------ TASK DATA ------
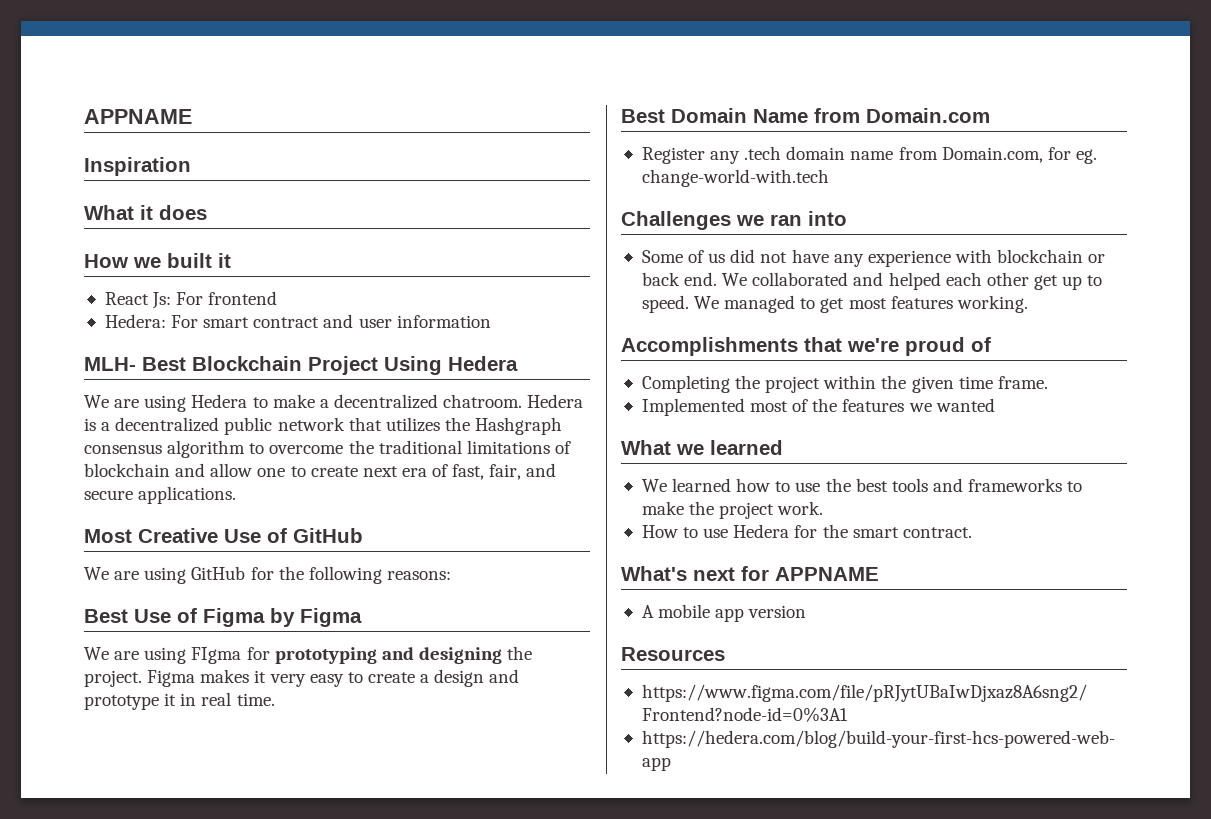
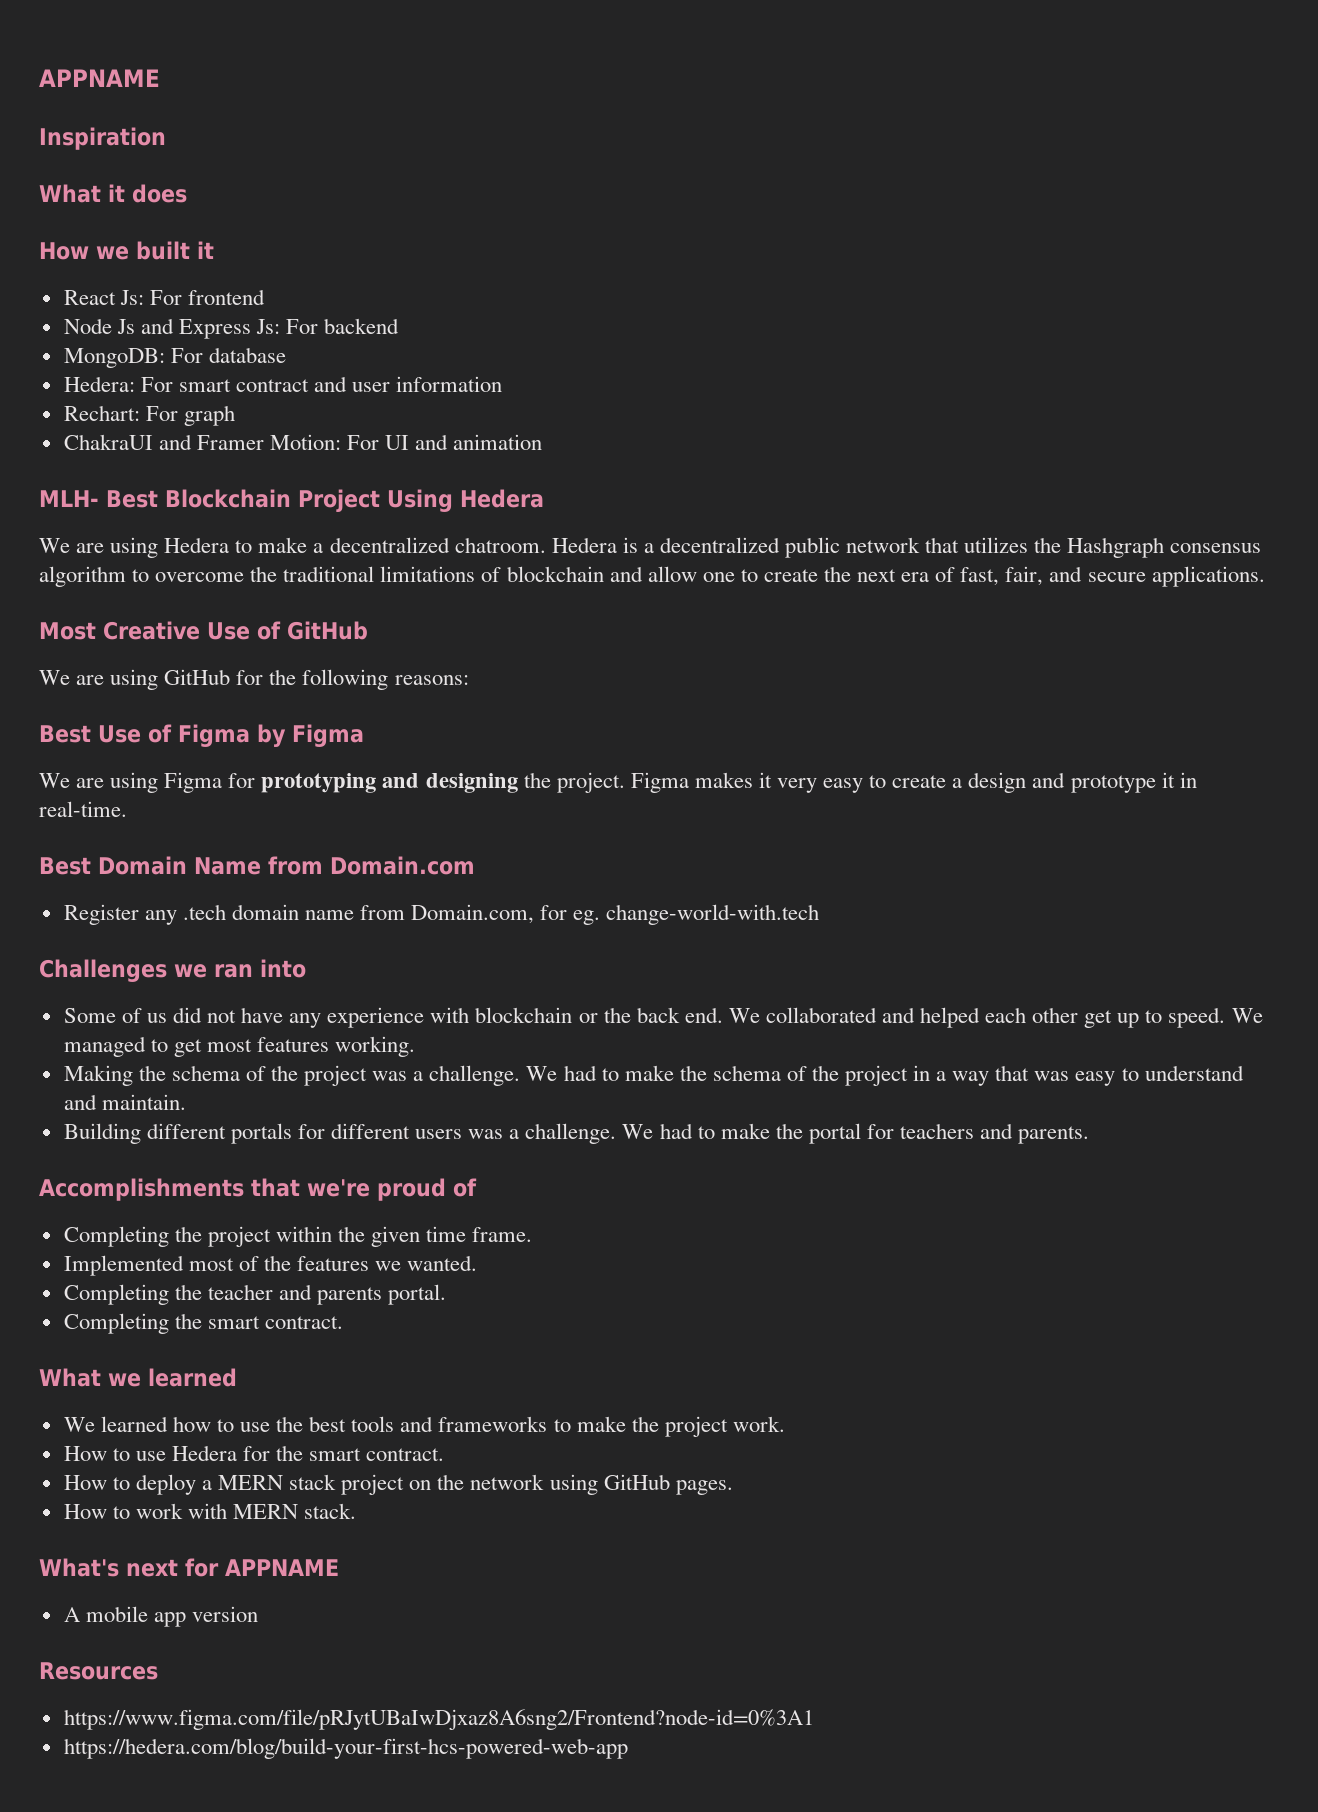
(278, 298) none -> [63,318,400,339] [63,347,286,368] // Node Js and Express Js: For backend // MongoDB: For database
(491, 321) none -> [63,405,235,426] [63,434,543,450] // Rechart: For graph // ChakraUI and Framer Motion: For UI and animation
(358, 471) none -> [823,566,851,582] the
[191,647,242,664] FIgma -> [164,772,223,793] Figma
[201,692,275,706] real time. -> [39,801,127,817] real-time.
(1106, 258) none -> [603,1007,631,1023] the
(1028, 304) none -> [63,1065,1244,1086] [63,1094,186,1110] [63,1123,1090,1144] // Making the schema of the project was a challenge. We had to make the schema of the project in a way that was easy to understand and maintain. // Building different portals for different users was a challenge. We had to make the portal for teachers and parents.
[935,398,995,412] wanted -> [407,1255,478,1271] [63,1284,447,1305] [63,1313,343,1334] wanted. // Completing the teacher and parents portal. // Completing the smart contract.
(972, 532) none -> [63,1474,733,1495] [63,1503,357,1519] // How to deploy a MERN stack project on the network using GitHub pages. // How to work with MERN stack.

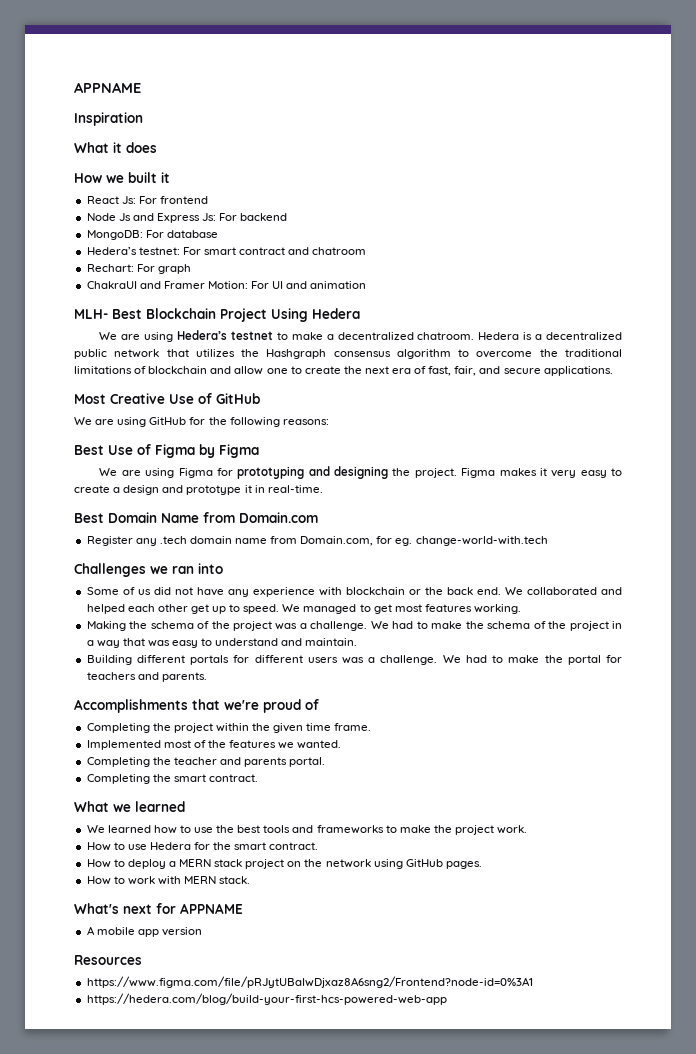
[63,376,135,392] Hedera: -> [86,247,180,255] Hedera’s testnet:
[352,376,503,392] user information -> [312,247,367,255] chatroom
[164,537,230,553] Hedera -> [177,330,273,340] Hedera’s testnet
------
- **WHAT THE EXERCISE ASKS**: Give back the whole of the material exactly, with the pictures removed.

- **ANSWER SPACE**:
(278, 298) none -> [63,318,400,339] [63,347,286,368] // Node Js and Express Js: For backend // MongoDB: For database
(491, 321) none -> [63,405,235,426] [63,434,543,450] // Rechart: For graph // ChakraUI and Framer Motion: For UI and animation
(358, 471) none -> [823,566,851,582] the
[191,647,242,664] FIgma -> [164,772,223,793] Figma
[201,692,275,706] real time. -> [39,801,127,817] real-time.
(1106, 258) none -> [603,1007,631,1023] the
(1028, 304) none -> [63,1065,1244,1086] [63,1094,186,1110] [63,1123,1090,1144] // Making the schema of the project was a challenge. We had to make the schema of the project in a way that was easy to understand and maintain. // Building different portals for different users was a challenge. We had to make the portal for teachers and parents.
[935,398,995,412] wanted -> [407,1255,478,1271] [63,1284,447,1305] [63,1313,343,1334] wanted. // Completing the teacher and parents portal. // Completing the smart contract.
(972, 532) none -> [63,1474,733,1495] [63,1503,357,1519] // How to deploy a MERN stack project on the network using GitHub pages. // How to work with MERN stack.

[63,376,135,392] Hedera: -> [86,247,180,255] Hedera’s testnet:
[352,376,503,392] user information -> [312,247,367,255] chatroom
[164,537,230,553] Hedera -> [177,330,273,340] Hedera’s testnet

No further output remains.